Robert Warburton

Colonel Sir Robert Warburton KCIE CSI (11 July 1842 – 22 April 1899) was a British soldier and administrator.

Robert Warburton was born in a Ghilzai fort between Jagdallak and Mak on 11 July 1842, the only son of Lt. Col. Robert Warburton (1812–1863), of the Royal Artillery, by Shah Jahan Begum, niece of the Amir Dost Mohammed of Afghanistan through a marriage of forced abduction at gunpoint during the British occupation of Kabul.

At the time of Robert's birth his mother was fleeing from the troopers of Sardar Muhammad Akbar Khan, who pursued her for months after the massacre of English at Kabul on 1 November 1841.

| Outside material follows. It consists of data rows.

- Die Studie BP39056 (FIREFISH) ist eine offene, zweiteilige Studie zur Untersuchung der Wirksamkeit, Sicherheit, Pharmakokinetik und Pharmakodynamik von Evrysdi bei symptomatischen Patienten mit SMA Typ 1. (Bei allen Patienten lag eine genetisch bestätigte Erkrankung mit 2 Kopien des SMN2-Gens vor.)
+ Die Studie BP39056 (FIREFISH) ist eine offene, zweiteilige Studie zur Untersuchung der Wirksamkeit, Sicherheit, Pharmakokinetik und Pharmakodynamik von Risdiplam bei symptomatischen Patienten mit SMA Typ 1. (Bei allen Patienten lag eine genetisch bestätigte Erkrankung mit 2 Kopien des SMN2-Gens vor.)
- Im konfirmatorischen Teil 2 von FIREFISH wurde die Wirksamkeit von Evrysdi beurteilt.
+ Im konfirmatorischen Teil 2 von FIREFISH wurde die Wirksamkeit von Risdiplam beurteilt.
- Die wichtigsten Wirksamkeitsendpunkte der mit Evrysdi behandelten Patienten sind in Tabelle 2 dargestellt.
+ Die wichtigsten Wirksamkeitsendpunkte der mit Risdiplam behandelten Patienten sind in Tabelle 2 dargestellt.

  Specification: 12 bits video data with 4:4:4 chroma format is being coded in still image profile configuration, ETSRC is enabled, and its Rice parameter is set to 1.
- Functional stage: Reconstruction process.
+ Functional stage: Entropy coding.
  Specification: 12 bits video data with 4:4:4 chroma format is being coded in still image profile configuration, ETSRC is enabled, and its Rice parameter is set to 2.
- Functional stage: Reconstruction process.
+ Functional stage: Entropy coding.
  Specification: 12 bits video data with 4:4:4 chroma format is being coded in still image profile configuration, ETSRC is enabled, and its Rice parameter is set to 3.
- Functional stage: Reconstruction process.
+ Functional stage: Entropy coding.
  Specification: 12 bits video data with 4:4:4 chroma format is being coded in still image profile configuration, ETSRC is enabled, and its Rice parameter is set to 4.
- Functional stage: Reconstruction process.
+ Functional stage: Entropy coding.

[2] At the close of the Afghan war, Robert and his mother accompanied his father's battery to Sipri, whence they removed to Morar in Gwalior.

While serving with the transport train Warburton showed great tact in conciliating native feeling, and received the thanks of Sir Robert Napier for his services.

On his return to India in April 1869, Warburton was attached as a probationer to the 15th Ludhiana Sikhs, and in July 1870 was appointed to the Punjab commission as an assistant commissioner to the Peshawar division.

Under Sir Pierre Louis Napoleon Cavagnari, he took part in several enterprises against the hill tribes who persisted in raiding British territory, particularly against the Utman Khel in 1878, and was five times complimented by the government of the Punjab and thrice by the secretary of state for India.

[2][3] On the news of the murder of Cavagnari at the Siege of the British Residency in Kabul, Warburton was nominated chief political officer with General Sir Robert Onesiphorus Bright, commanding the Jalalabad field force.

Able to converse fluently with the learned in Persian and with the common folk in the vernacular Pashto, he succeeded, by his acquaintance with tribal life and character, in gaining an exceptional influence over the border Afghans.